When lambdas haven't been hit for 15mins the first hit after has a noticeably longer start time. It's due to deprovisioning/reprovisioning underlying resources like network interfaces. Some people do crazy stuff like a scheduled task to hit their own service to combat this so AWS promised to solve it.


Even if you invoke your lambda function to warm it up in anticipation of traffic, you'll still hit cold starts if the lambda needs to scale out; the new machines are exposed to inputs "cold." Those crazy patterns trying to warm the lambda up are really crazy if you think about it because no one is using them is really aware of the underlying process(es) involved.

"Why are you throwing rocks at that machine?"

"It makes it respond more quickly to actual client requests. Sometimes."

"Sometimes?"

"Well, most the time."

"Why's that? What's causing the initial latency?"

"Cold starts."

"Yeah, but what's that mean?"

"The machine is booting or caching runtime data or, you know, warming up and serverless. Anyway, don't think about it too much, just trust me on this rock thing. Speaking of which, I got to get back to bastardizing our core logic. Eddie had great results with his new exponential backup rock toss routine and I'm thinking of combining that with a graphql random parameter generator library that Ted said just went alpha this afternoon."


Exactly - this blog post I've always thought was a great overview: https://hackernoon.com/im-afraid-you-re-thinking-about-aws-l...


yo can I get a link to that gql random parameter generator library?

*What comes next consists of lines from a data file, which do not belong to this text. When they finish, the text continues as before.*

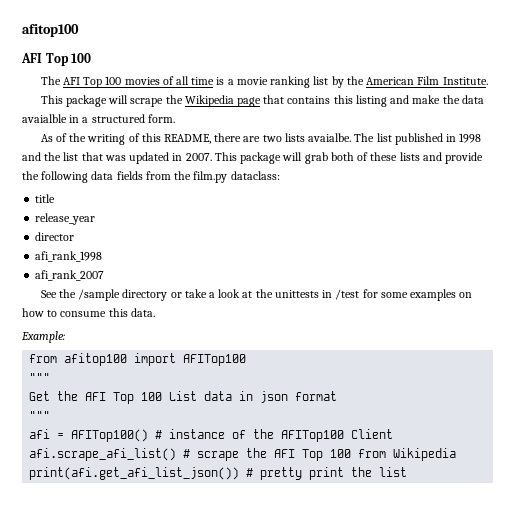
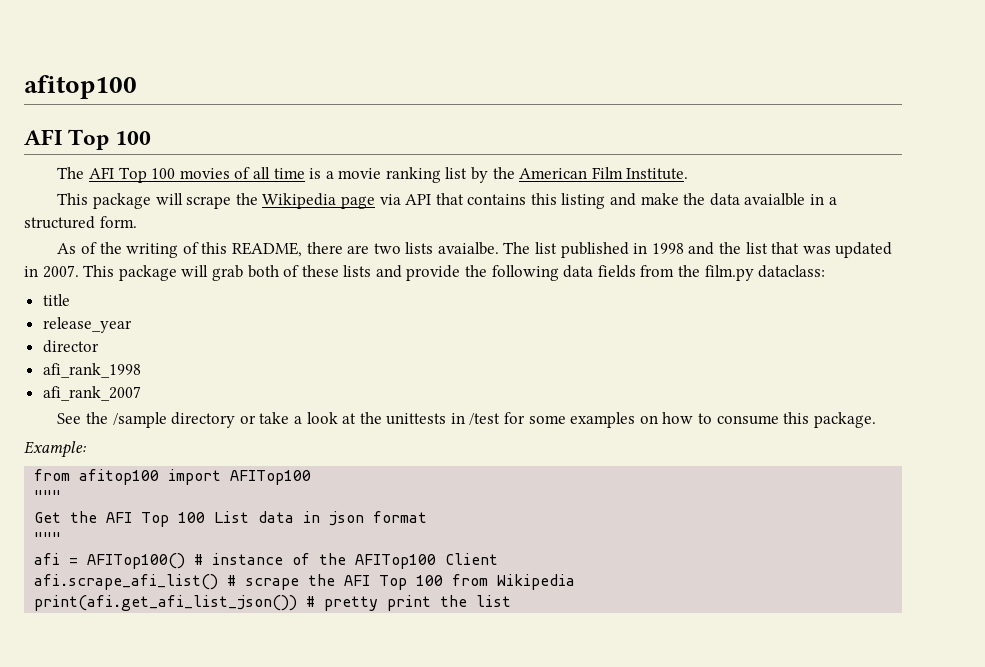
- This package will scrape the Wikipedia page that contains this listing and make the data avaialble in a structured form.
+ This package will scrape the Wikipedia page via API that contains this listing and make the data avaialble in a structured form.
- See the /sample directory or take a look at the unittests in /test for some examples on how to consume this data.
+ See the /sample directory or take a look at the unittests in /test for some examples on how to consume this package.

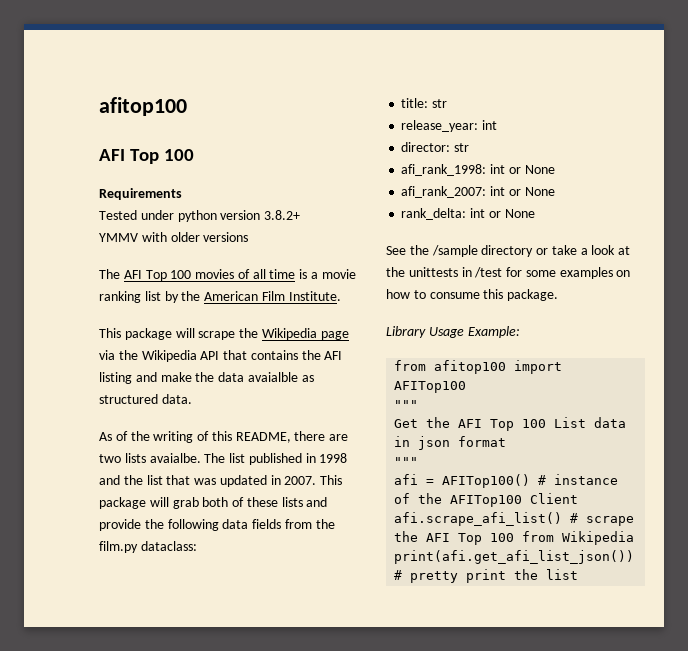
+ Requirements
+ Tested under python version 3.8.2+
+ YMMV with older versions
- This package will scrape the Wikipedia page via API that contains this listing and make the data avaialble in a structured form.
+ This package will scrape the Wikipedia page via the Wikipedia API that contains the AFI listing and make the data avaialble as structured data.
- title
- release_year
- director
- afi_rank_1998
- afi_rank_2007
+ title: str
+ release_year: int
+ director: str
+ afi_rank_1998: int or None
+ afi_rank_2007: int or None
+ rank_delta: int or None
- Example:
+ Library Usage Example:

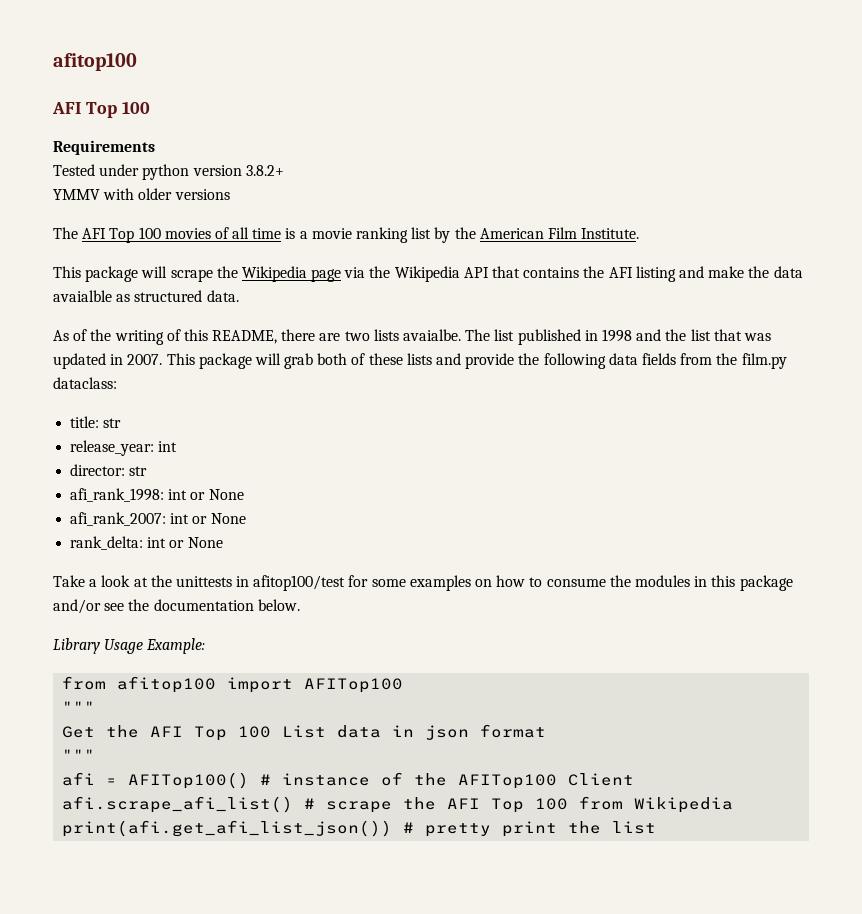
- See the /sample directory or take a look at the unittests in /test for some examples on how to consume this package.
+ Take a look at the unittests in afitop100/test for some examples on how to consume the modules in this package and/or see the documentation below.

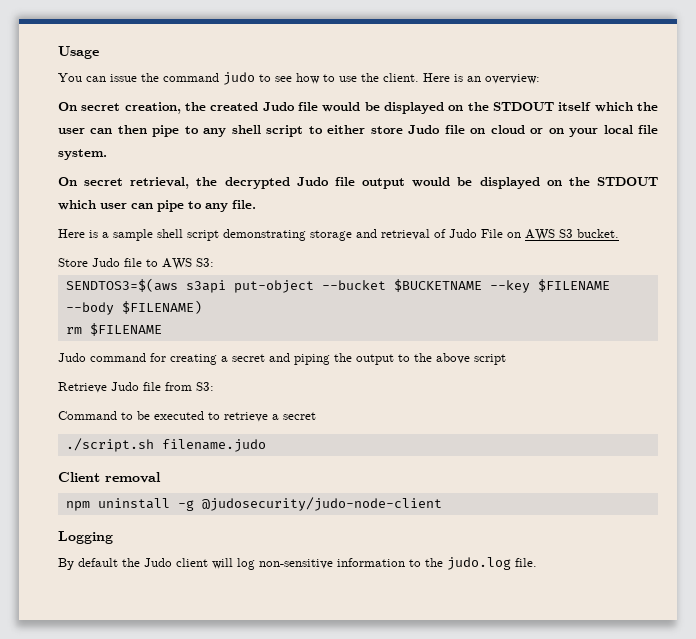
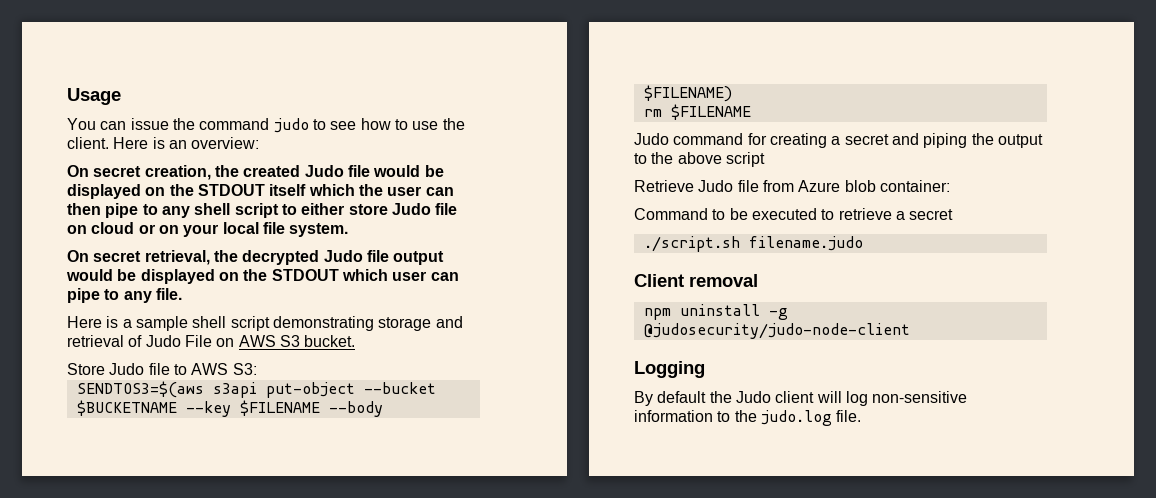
- Retrieve Judo file from S3:
+ Retrieve Judo file from Azure blob container:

If initial startup time - and long periods of non usage - is an issue, wouldn't a permanently running VPC for the initial load be a better solution?


In addition to what the sibling reply said. There is also the issue of your choice of runtimes. Java has the slowest startup time and Go the fastest. C# is faster than Java but still slower than Python and Node.


Clever uses of dependency injection without reflection (think dagger not spring) and reducing code size as much as possible can give you fairly fast cold start times with a Java execution environment. Bloated classpaths and reflection filled code will destroy your initialization time.


And by "…Go the fastest." I assume you mean compiled languages.


Until last year at ReInvent, you could only use one of five (?) supported languages. Go was the only compiled language available.